▸ **Your task**: Report back each line of the records that contains the string "process".

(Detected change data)
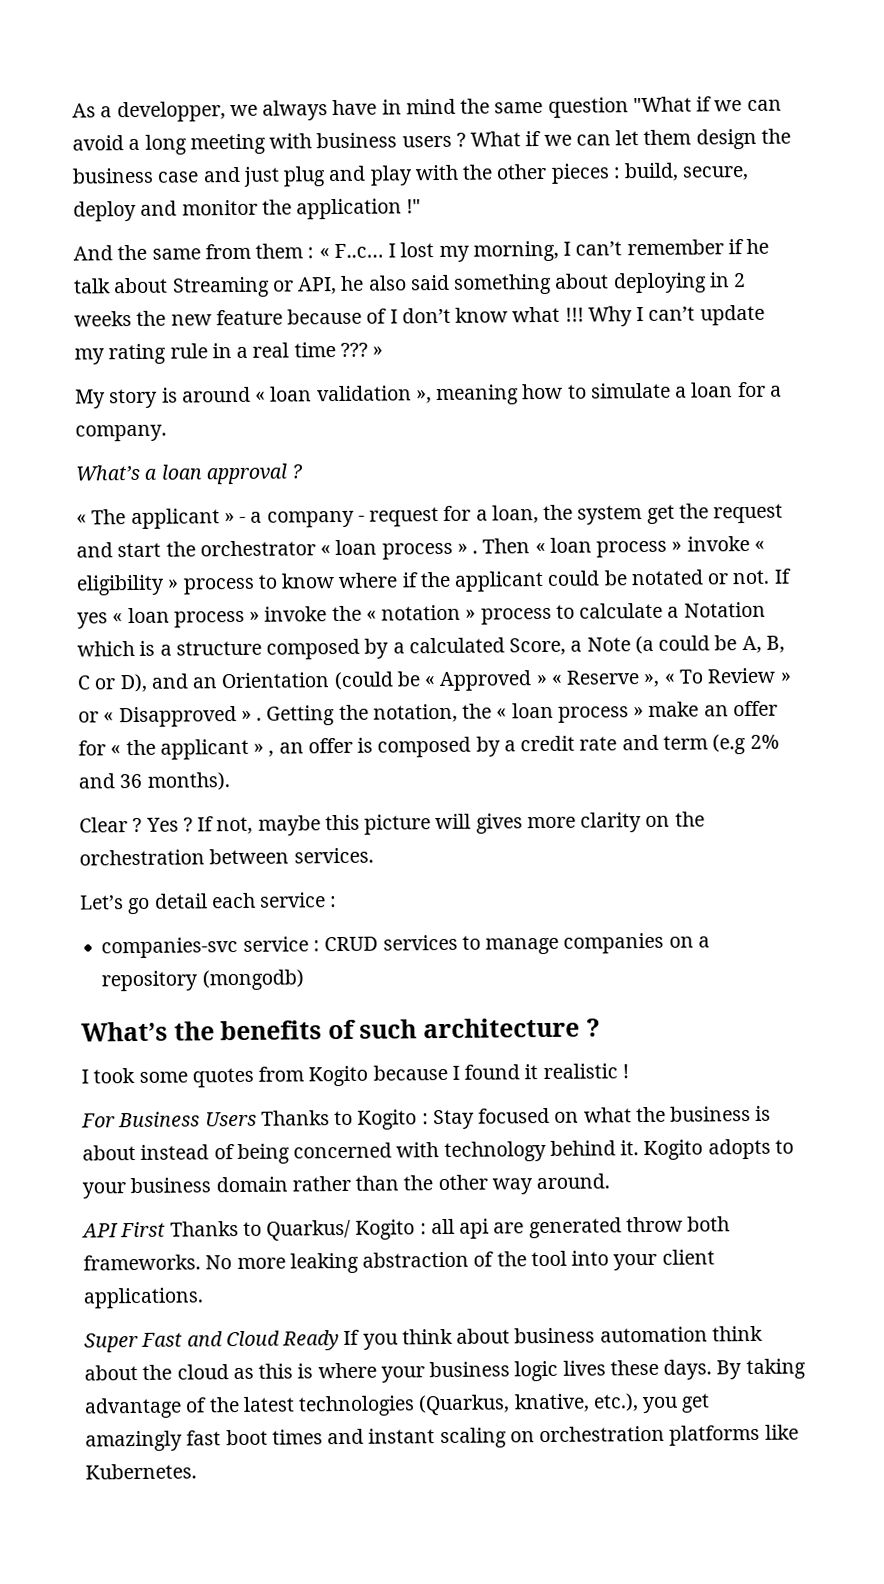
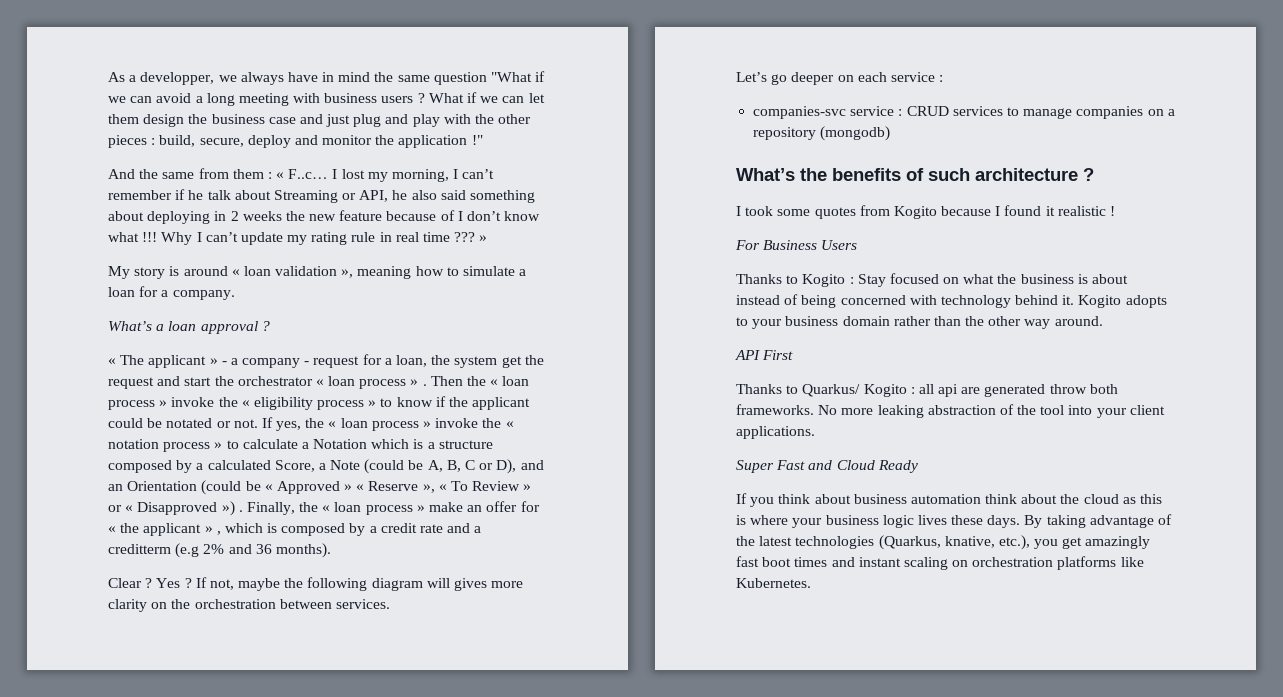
[236,346,249,358] a -> (392, 237) none
[534,535,750,558] « loan process » invoke -> [467,376,530,386] [108,397,238,410] the « loan process » invoke the
[167,577,255,595] » process -> [317,400,377,410] process »
[338,572,398,588] where -> (433, 402) none
[77,612,108,629] yes -> [276,418,325,431] yes, the
[465,607,552,625] » process -> [163,442,223,452] process »
[634,635,711,655] (a could -> [364,459,405,474] (could
[240,703,458,726] » . Getting the notation, -> [221,501,295,516] ») . Finally,
[278,737,353,754] an offer -> [224,523,263,533] which
[662,735,708,750] term -> [474,526,482,533] [108,544,171,554] a creditterm
[324,814,432,835] this picture -> [284,577,423,591] the following diagram
[153,893,208,909] detail -> [791,72,854,85] deeper on
(257, 1119) none -> (858, 245) //
(167, 1229) none -> (794, 355) //
(340, 1340) none -> (918, 466) //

▸ **Exercise answer**:
[534,535,750,558] « loan process » invoke -> [467,376,530,386] [108,397,238,410] the « loan process » invoke the
[167,577,255,595] » process -> [317,400,377,410] process »
[465,607,552,625] » process -> [163,442,223,452] process »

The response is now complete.